Exercise instructions
With the material below, print exactly the lines between the line holding "[90,1126,764,1324] 16174 |" and the line holding "[250,1462,414,1492] 34 minutes", inclusive. Add nothing else.

Dataset excerpts
◇ ◇ ◇ ◇

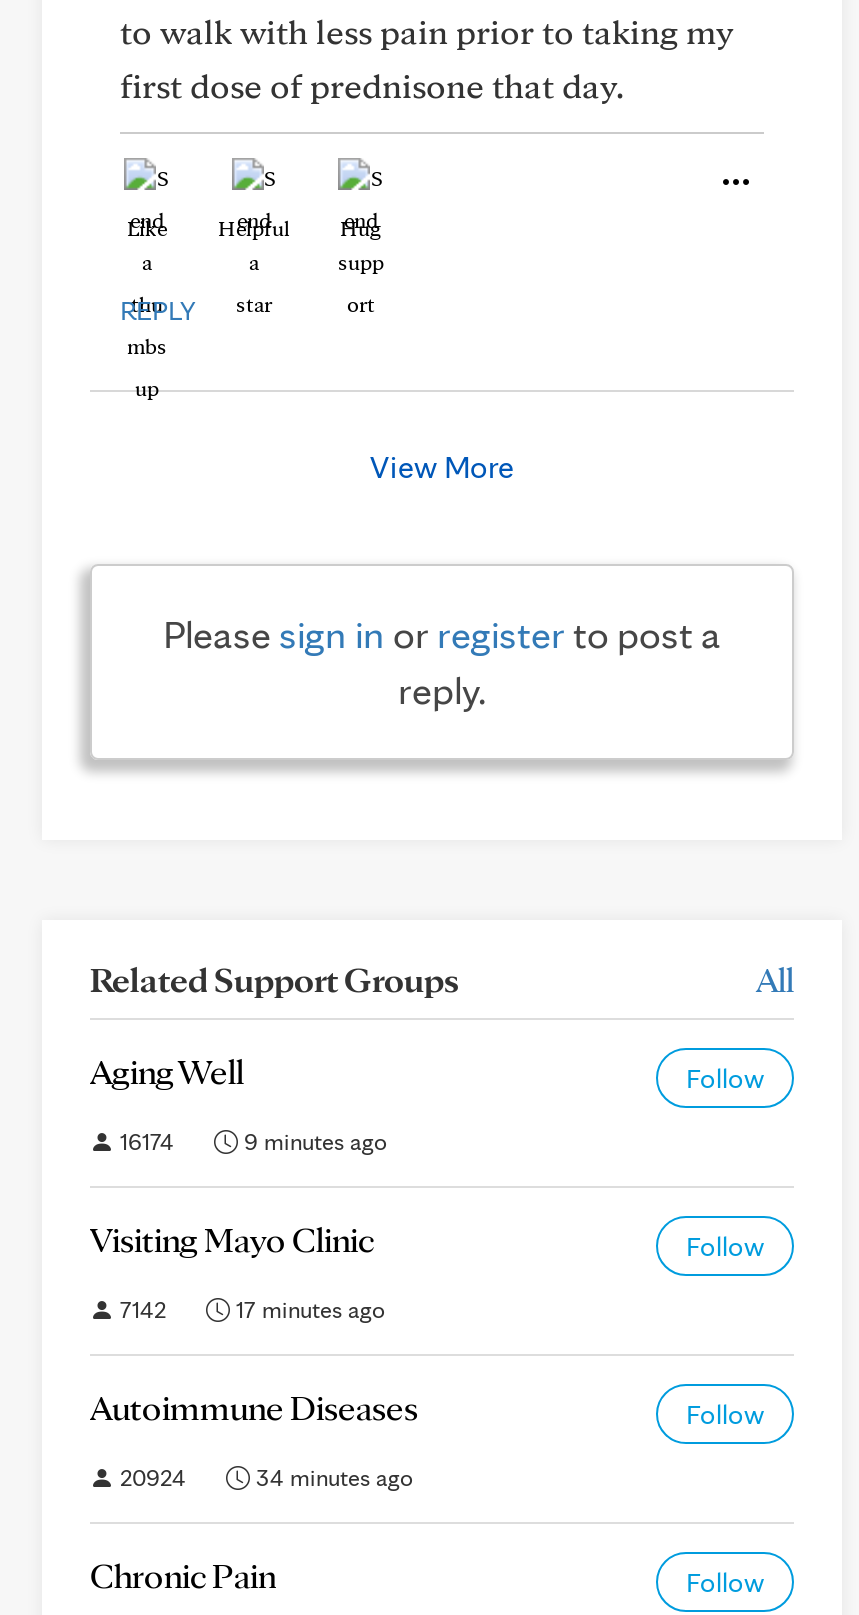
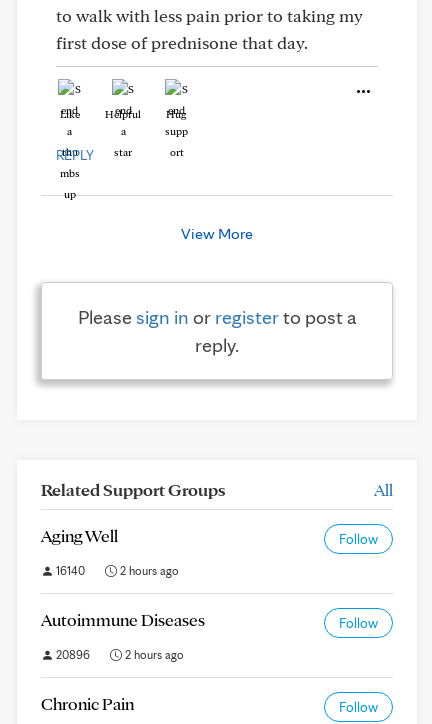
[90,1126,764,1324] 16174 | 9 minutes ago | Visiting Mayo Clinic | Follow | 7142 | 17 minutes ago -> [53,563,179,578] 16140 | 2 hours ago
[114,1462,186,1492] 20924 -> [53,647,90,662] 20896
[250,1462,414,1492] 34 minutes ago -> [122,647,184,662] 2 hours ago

◇ ◇ ◇ ◇

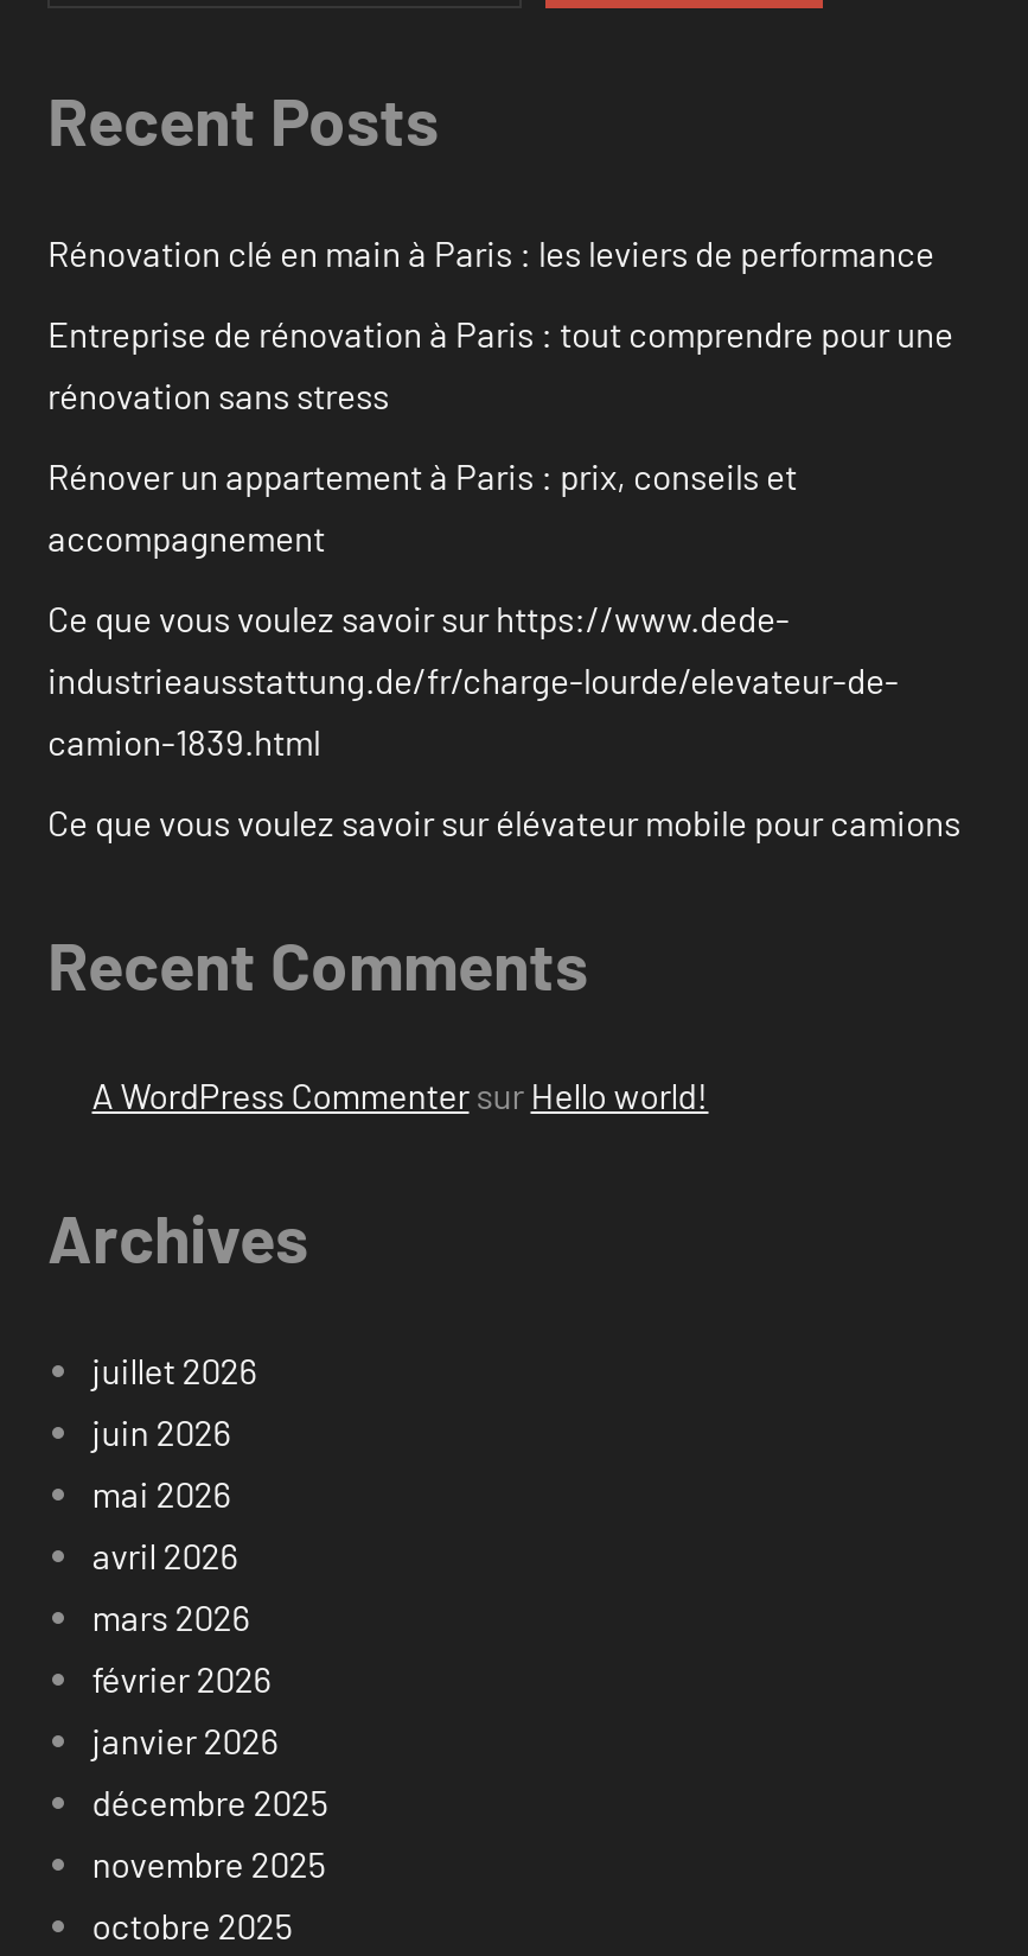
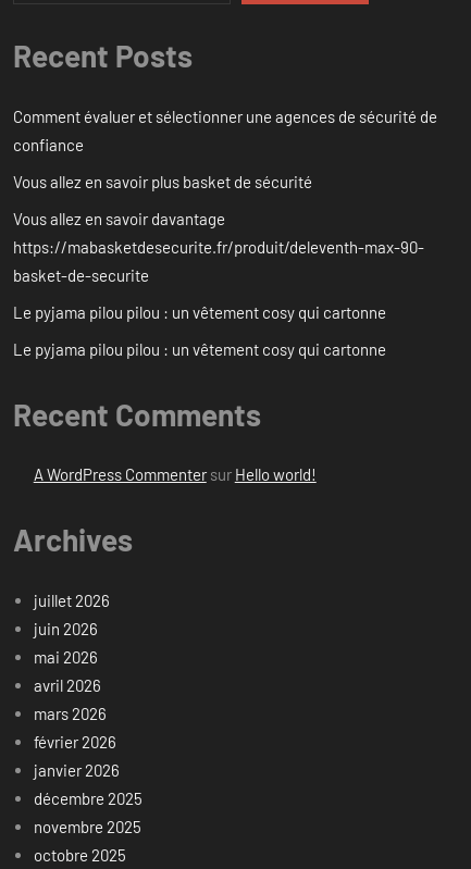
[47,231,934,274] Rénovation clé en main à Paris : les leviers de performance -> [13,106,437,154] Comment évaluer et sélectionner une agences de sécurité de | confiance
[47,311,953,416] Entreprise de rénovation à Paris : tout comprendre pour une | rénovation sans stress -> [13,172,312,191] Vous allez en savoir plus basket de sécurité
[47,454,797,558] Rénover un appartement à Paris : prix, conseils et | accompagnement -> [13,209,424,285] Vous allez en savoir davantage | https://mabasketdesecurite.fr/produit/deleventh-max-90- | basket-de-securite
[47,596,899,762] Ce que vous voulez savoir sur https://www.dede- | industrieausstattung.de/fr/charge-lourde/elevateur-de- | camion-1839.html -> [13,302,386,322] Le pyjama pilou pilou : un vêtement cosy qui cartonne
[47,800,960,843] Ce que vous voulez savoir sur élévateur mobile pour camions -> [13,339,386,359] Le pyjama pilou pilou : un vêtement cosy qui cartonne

◇ ◇ ◇ ◇

Final answer
[90,1126,764,1324] 16174 | 9 minutes ago | Visiting Mayo Clinic | Follow | 7142 | 17 minutes ago -> [53,563,179,578] 16140 | 2 hours ago
[114,1462,186,1492] 20924 -> [53,647,90,662] 20896
[250,1462,414,1492] 34 minutes ago -> [122,647,184,662] 2 hours ago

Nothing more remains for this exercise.